● Exercise objective
Scan the material below for the word "Rates", then copy every line in which it appears.

● Recorded data
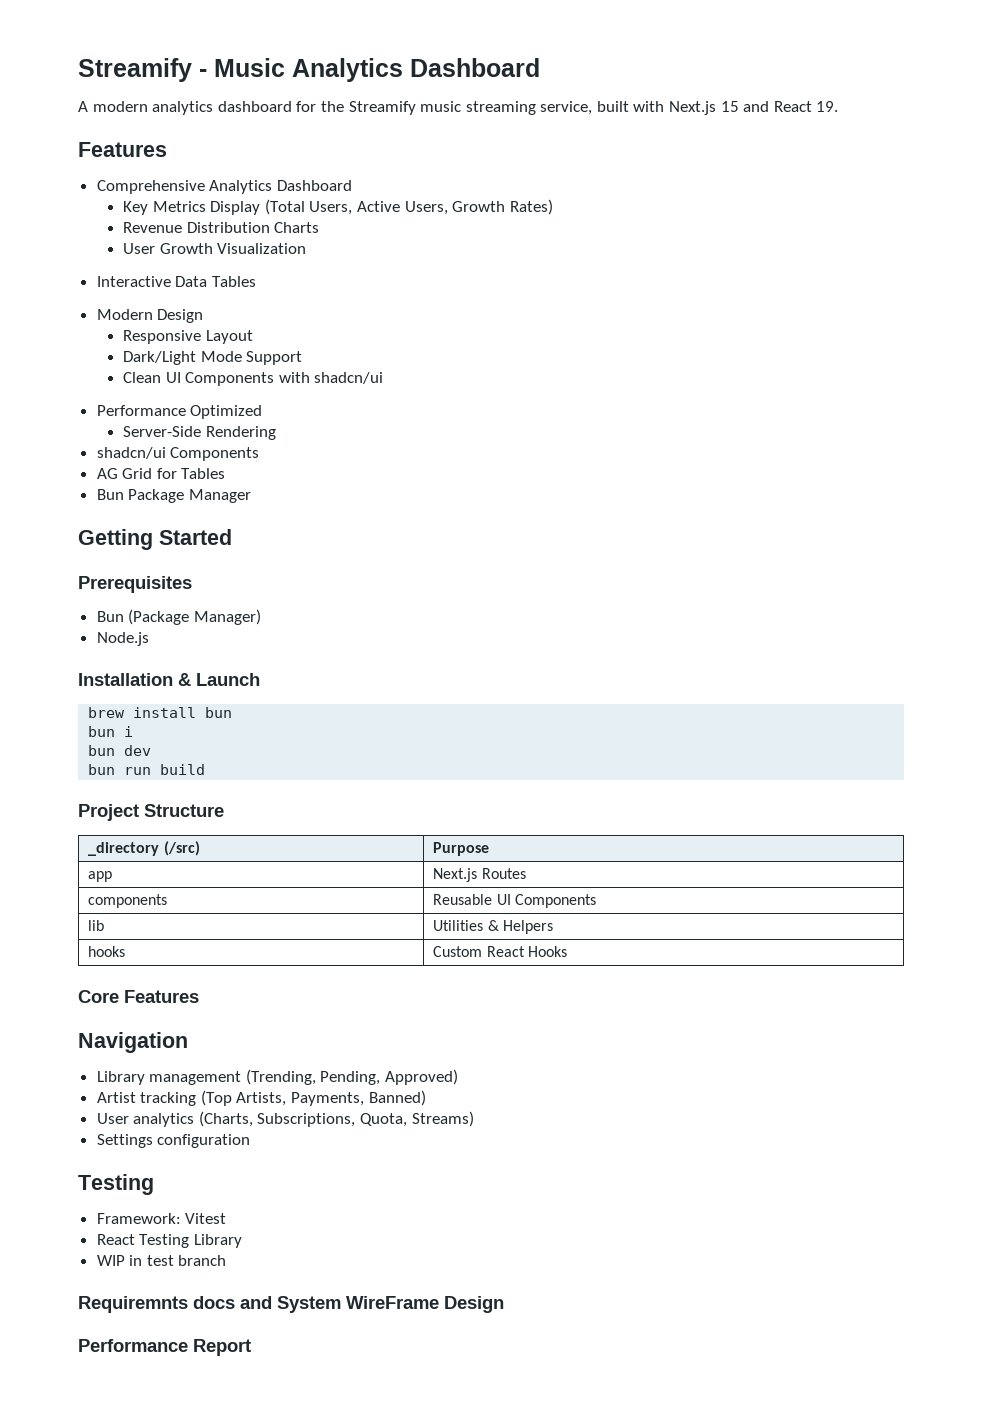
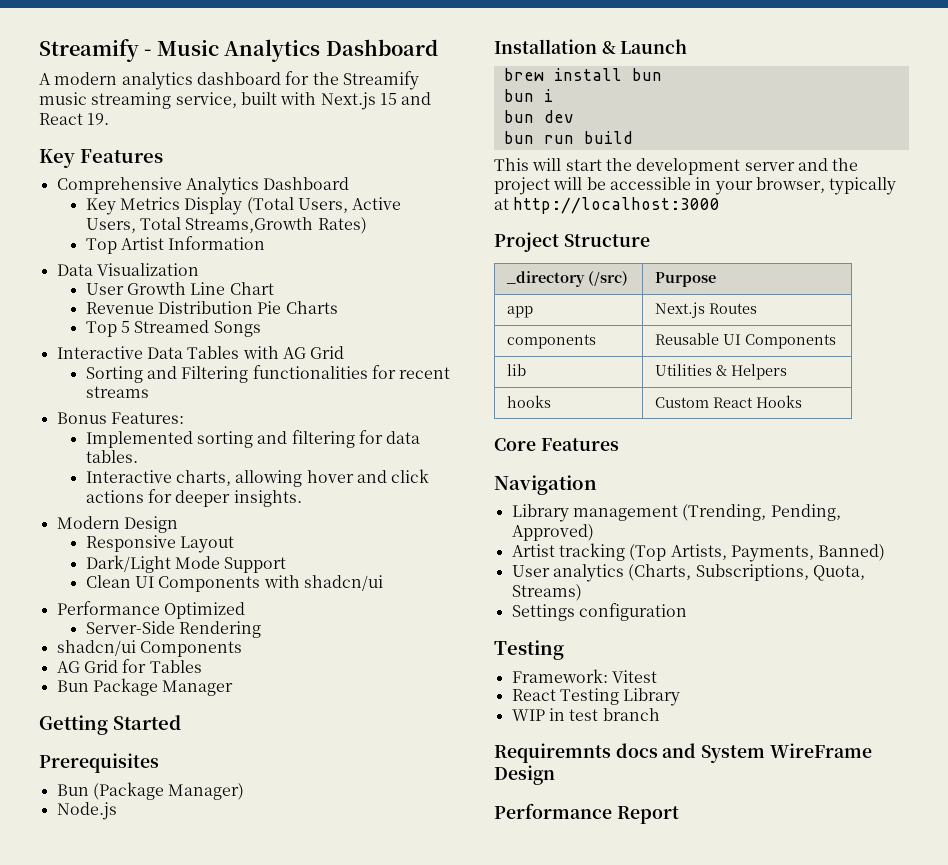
  A modern analytics dashboard for the Streamify music streaming service, built with Next.js 15 and React 19.
- Features
+ Key Features
- Key Metrics Display (Total Users, Active Users, Growth Rates)
+ Key Metrics Display (Total Users, Active Users, Total Streams,Growth Rates)
+ Top Artist Information
+ Data Visualization
+ User Growth Line Chart
- Revenue Distribution Charts
+ Revenue Distribution Pie Charts
- User Growth Visualization
+ Top 5 Streamed Songs
- Interactive Data Tables
+ Interactive Data Tables with AG Grid
+ Sorting and Filtering functionalities for recent streams
+ Bonus Features:
+ Implemented sorting and filtering for data tables.
+ Interactive charts, allowing hover and click actions for deeper insights.
+ This will start the development server and the project will be accessible in your browser, typically at http://localhost:3000

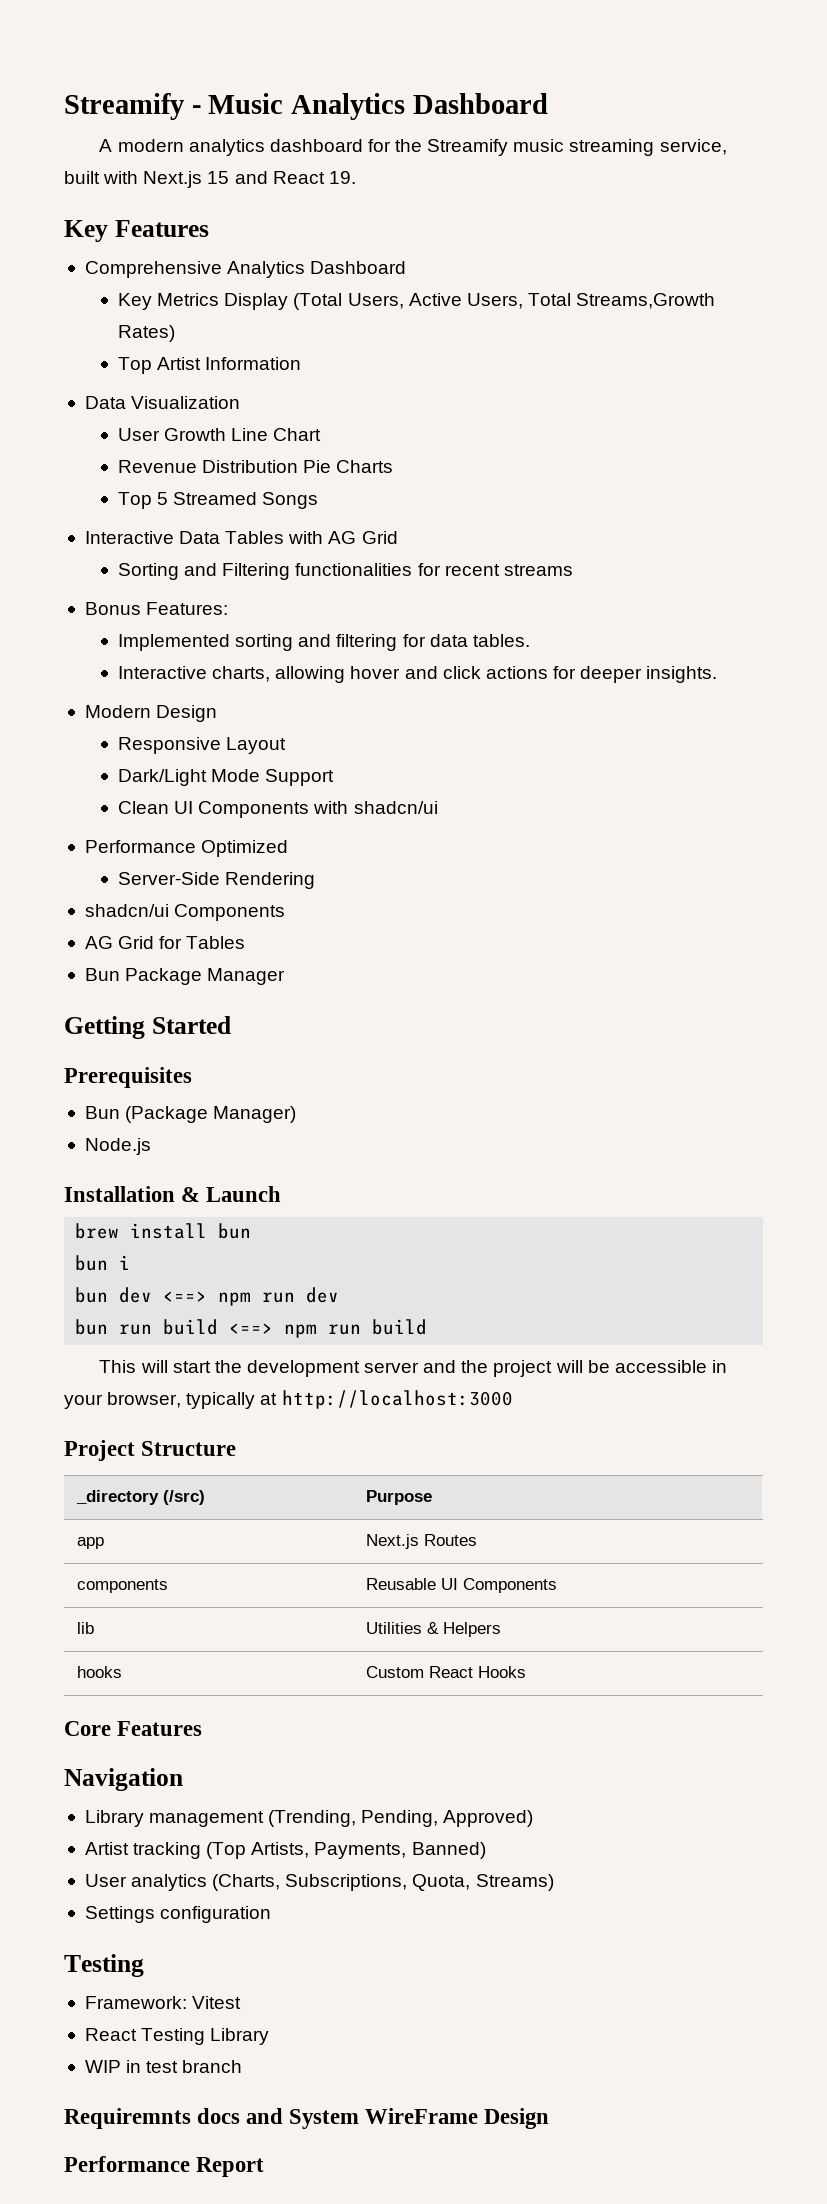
- bun dev
+ bun dev <==> npm run dev
- bun run build
+ bun run build <==> npm run build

● Answer box
- Key Metrics Display (Total Users, Active Users, Growth Rates)
+ Key Metrics Display (Total Users, Active Users, Total Streams,Growth Rates)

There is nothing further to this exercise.